### [SUPPLIED MATERIAL]
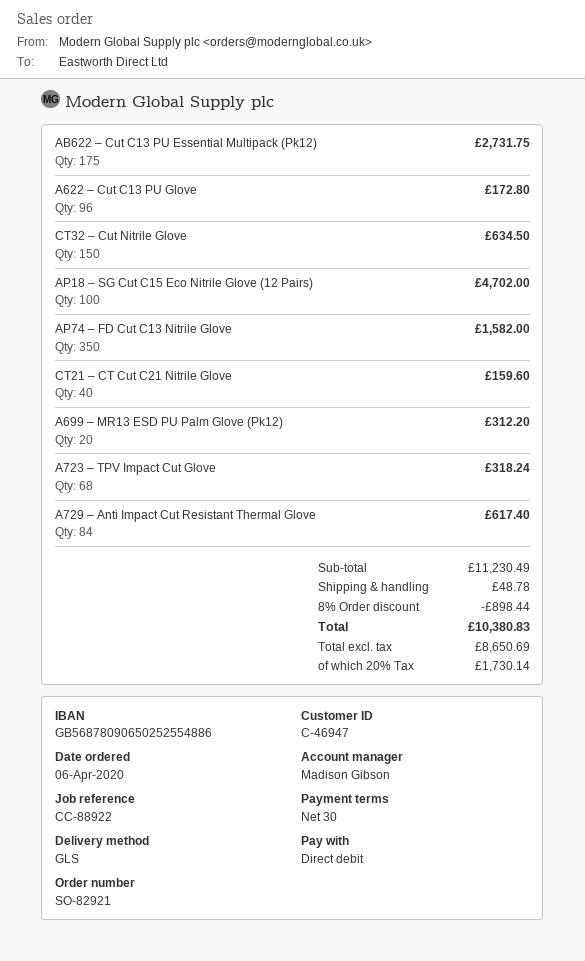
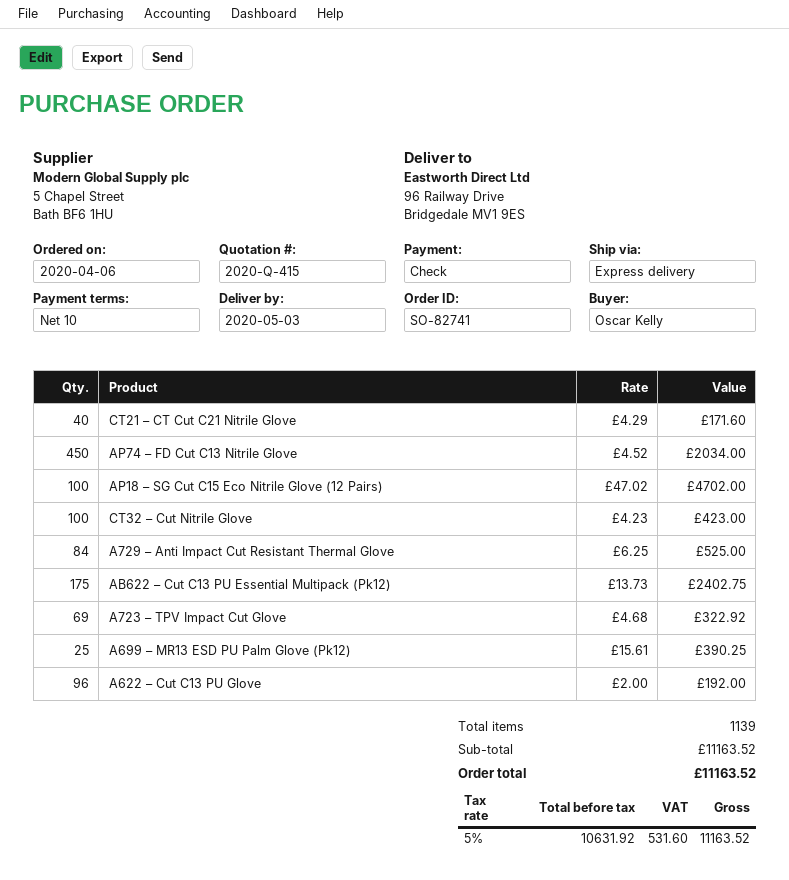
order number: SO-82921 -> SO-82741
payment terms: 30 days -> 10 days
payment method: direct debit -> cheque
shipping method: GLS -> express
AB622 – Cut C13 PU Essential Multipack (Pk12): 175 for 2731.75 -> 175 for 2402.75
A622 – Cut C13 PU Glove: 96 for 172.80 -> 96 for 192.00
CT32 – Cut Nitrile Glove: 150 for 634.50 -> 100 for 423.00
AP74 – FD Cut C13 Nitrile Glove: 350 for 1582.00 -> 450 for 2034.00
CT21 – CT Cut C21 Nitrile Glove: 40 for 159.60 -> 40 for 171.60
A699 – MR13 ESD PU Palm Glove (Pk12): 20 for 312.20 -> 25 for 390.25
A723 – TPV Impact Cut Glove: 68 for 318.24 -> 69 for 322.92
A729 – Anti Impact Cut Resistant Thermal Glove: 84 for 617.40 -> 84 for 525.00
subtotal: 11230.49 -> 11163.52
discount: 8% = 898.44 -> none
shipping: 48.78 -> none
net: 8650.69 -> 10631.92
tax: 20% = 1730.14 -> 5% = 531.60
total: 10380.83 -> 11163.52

### [YOUR ASSIGNMENT]
Find all the lines with "Impact" in the data and copy them.

### [WRITTEN ANSWER]
A723 – TPV Impact Cut Glove: 68 for 318.24 -> 69 for 322.92
A729 – Anti Impact Cut Resistant Thermal Glove: 84 for 617.40 -> 84 for 525.00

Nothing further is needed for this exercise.